(Code change snippets)
____________

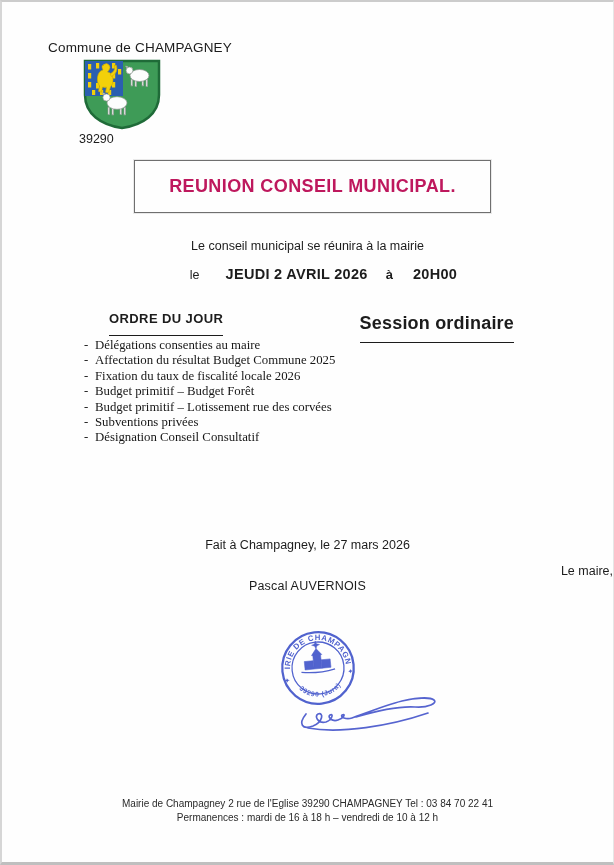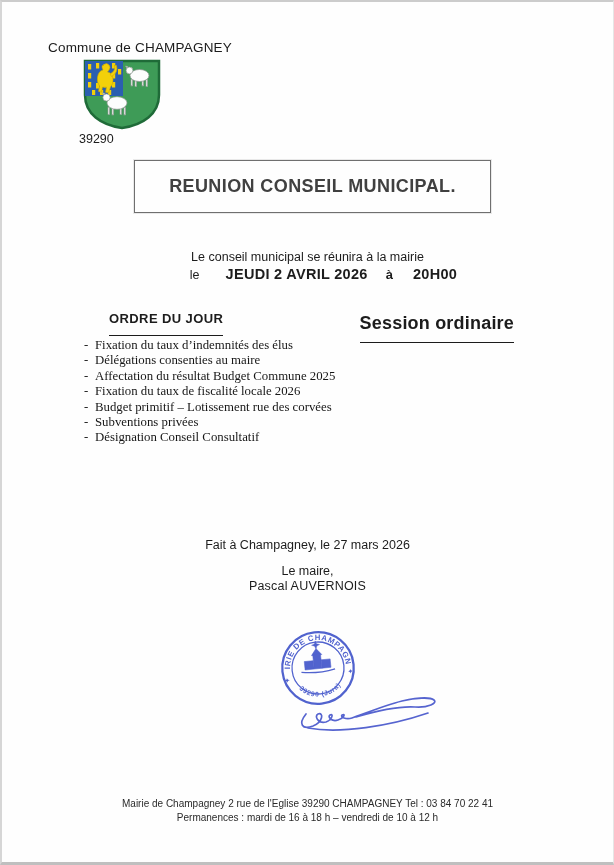"REUNION CONSEIL MUNICIPAL." .title-box .t { color: #404040 -> #be185d }
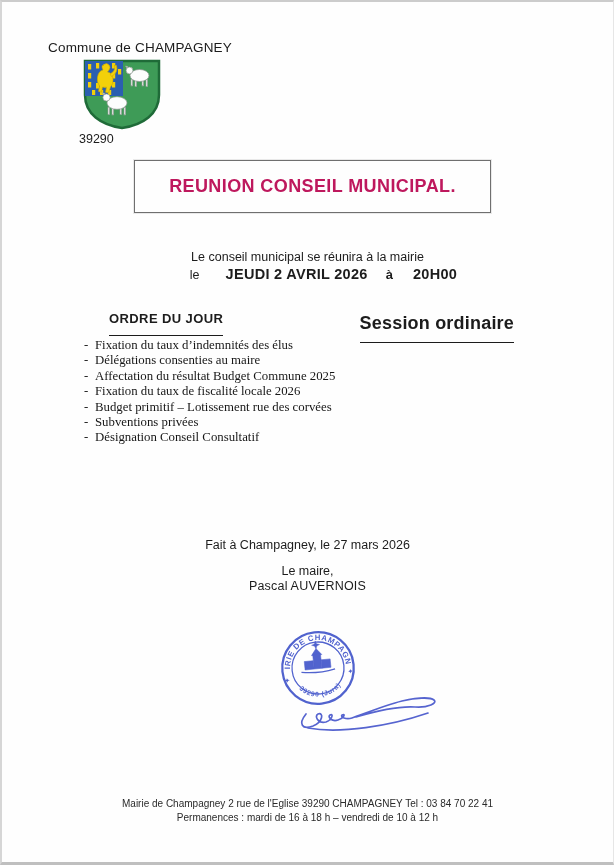"Le conseil municipal se réunira" .intro-line { margin-top: 11px -> none }
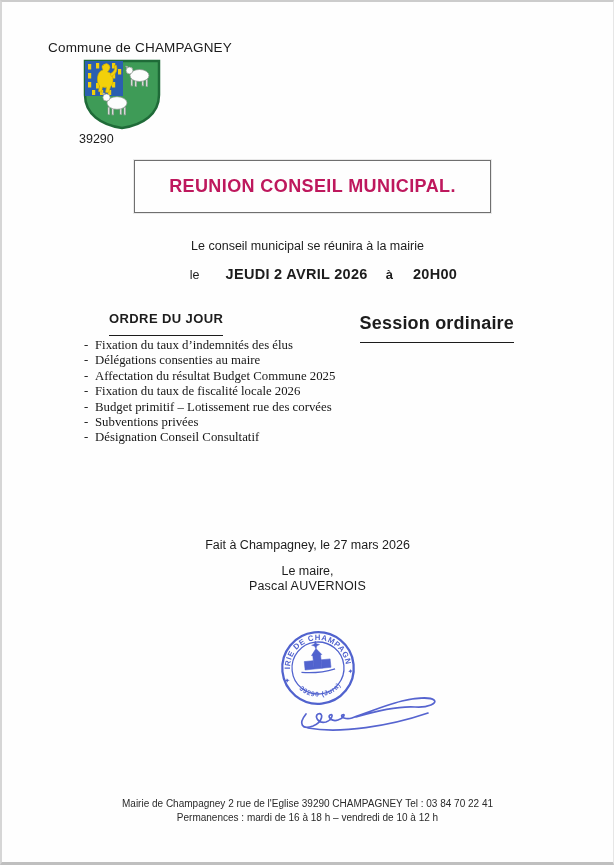"- Fixation du taux d’indemnités" li { html: <li><span>-</span><span>Fixation du taux d’indemnités des élus</span></li> -> none }
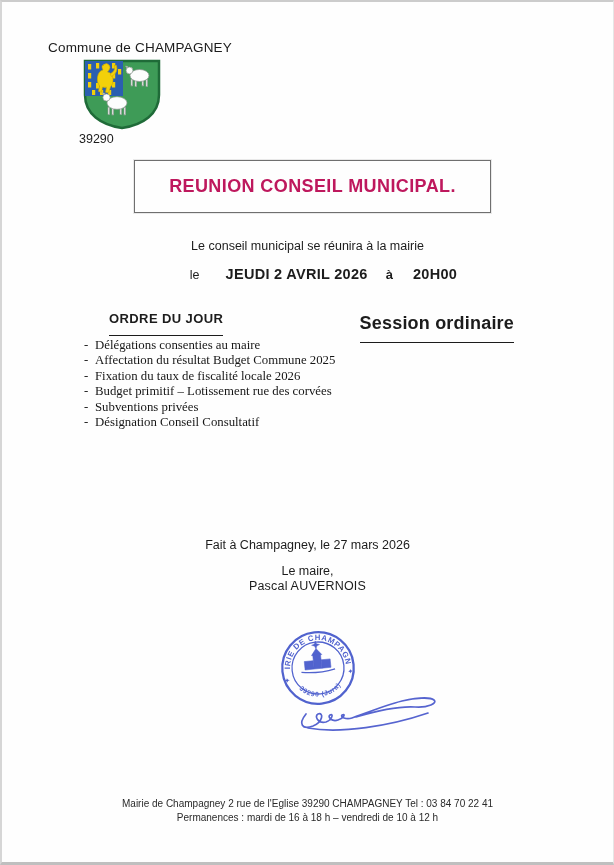"- Budget primitif – Budget" li { html: none -> <li><span>-</span><span>Budget primitif – Budget Forêt</span></li> }
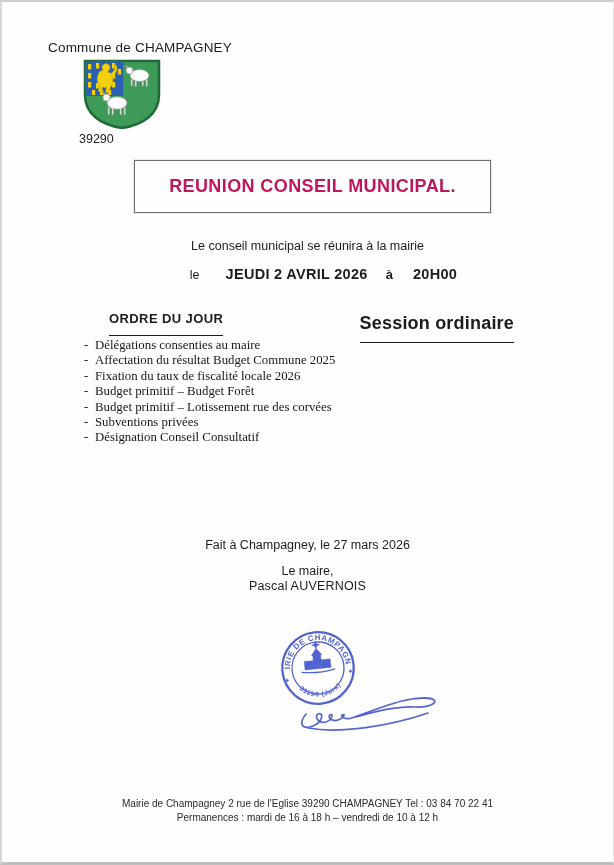"Le maire," .closing-title { text-align: center -> right }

____________

### WHAT TO DO
In the answer, repeat exactly the lines from the top of the entries above through the line with "html: <li><span>-</span><span>Fixation du", and leave pictures out of it.

### EXERCISE ANSWER
"REUNION CONSEIL MUNICIPAL." .title-box .t { color: #404040 -> #be185d }
"Le conseil municipal se réunira" .intro-line { margin-top: 11px -> none }
"- Fixation du taux d’indemnités" li { html: <li><span>-</span><span>Fixation du taux d’indemnités des élus</span></li> -> none }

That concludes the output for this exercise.